* [Provided information]
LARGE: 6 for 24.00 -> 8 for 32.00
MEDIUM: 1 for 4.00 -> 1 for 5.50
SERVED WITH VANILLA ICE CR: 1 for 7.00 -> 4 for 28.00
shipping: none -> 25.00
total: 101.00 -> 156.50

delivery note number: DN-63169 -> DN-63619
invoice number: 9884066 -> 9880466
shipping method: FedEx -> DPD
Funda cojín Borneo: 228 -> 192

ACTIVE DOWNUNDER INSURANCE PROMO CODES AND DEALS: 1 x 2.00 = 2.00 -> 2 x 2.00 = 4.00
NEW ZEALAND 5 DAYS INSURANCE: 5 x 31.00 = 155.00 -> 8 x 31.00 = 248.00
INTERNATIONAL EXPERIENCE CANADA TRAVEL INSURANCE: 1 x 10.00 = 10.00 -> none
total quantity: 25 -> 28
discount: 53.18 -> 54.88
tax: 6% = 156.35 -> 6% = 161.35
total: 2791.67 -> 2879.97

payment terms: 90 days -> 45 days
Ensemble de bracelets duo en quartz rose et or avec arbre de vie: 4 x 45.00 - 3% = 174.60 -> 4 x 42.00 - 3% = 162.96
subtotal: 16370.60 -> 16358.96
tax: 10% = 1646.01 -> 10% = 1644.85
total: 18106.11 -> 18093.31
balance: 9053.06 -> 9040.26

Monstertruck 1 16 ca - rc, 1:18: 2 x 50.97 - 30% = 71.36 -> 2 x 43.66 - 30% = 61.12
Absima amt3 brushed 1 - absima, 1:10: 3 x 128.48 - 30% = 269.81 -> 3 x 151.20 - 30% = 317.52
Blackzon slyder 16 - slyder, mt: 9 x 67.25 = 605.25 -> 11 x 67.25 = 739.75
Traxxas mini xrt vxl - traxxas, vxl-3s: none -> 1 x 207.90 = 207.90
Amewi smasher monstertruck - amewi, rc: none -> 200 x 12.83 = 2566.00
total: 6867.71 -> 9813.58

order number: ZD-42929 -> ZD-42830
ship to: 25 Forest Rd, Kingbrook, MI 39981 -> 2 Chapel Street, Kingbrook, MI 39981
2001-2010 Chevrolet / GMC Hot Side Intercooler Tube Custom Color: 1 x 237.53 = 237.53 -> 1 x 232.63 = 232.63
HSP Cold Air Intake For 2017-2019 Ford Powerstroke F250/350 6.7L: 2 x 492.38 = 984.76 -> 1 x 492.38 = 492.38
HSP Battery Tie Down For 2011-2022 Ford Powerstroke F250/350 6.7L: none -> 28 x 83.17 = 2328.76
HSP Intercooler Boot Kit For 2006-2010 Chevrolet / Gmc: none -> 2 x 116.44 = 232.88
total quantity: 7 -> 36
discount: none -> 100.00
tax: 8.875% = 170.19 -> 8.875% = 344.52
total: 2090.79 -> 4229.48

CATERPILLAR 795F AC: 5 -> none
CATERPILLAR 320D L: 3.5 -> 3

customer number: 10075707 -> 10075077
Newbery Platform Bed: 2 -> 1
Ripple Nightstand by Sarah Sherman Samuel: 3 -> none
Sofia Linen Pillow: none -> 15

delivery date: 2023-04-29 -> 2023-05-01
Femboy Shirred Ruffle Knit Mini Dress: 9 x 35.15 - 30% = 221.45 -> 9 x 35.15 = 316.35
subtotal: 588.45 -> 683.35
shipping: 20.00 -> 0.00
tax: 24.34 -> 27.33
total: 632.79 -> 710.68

* [What the task asks] Please return a copy of each line in the entries that has the string "number".

* [Task output]
delivery note number: DN-63169 -> DN-63619
invoice number: 9884066 -> 9880466
order number: ZD-42929 -> ZD-42830
customer number: 10075707 -> 10075077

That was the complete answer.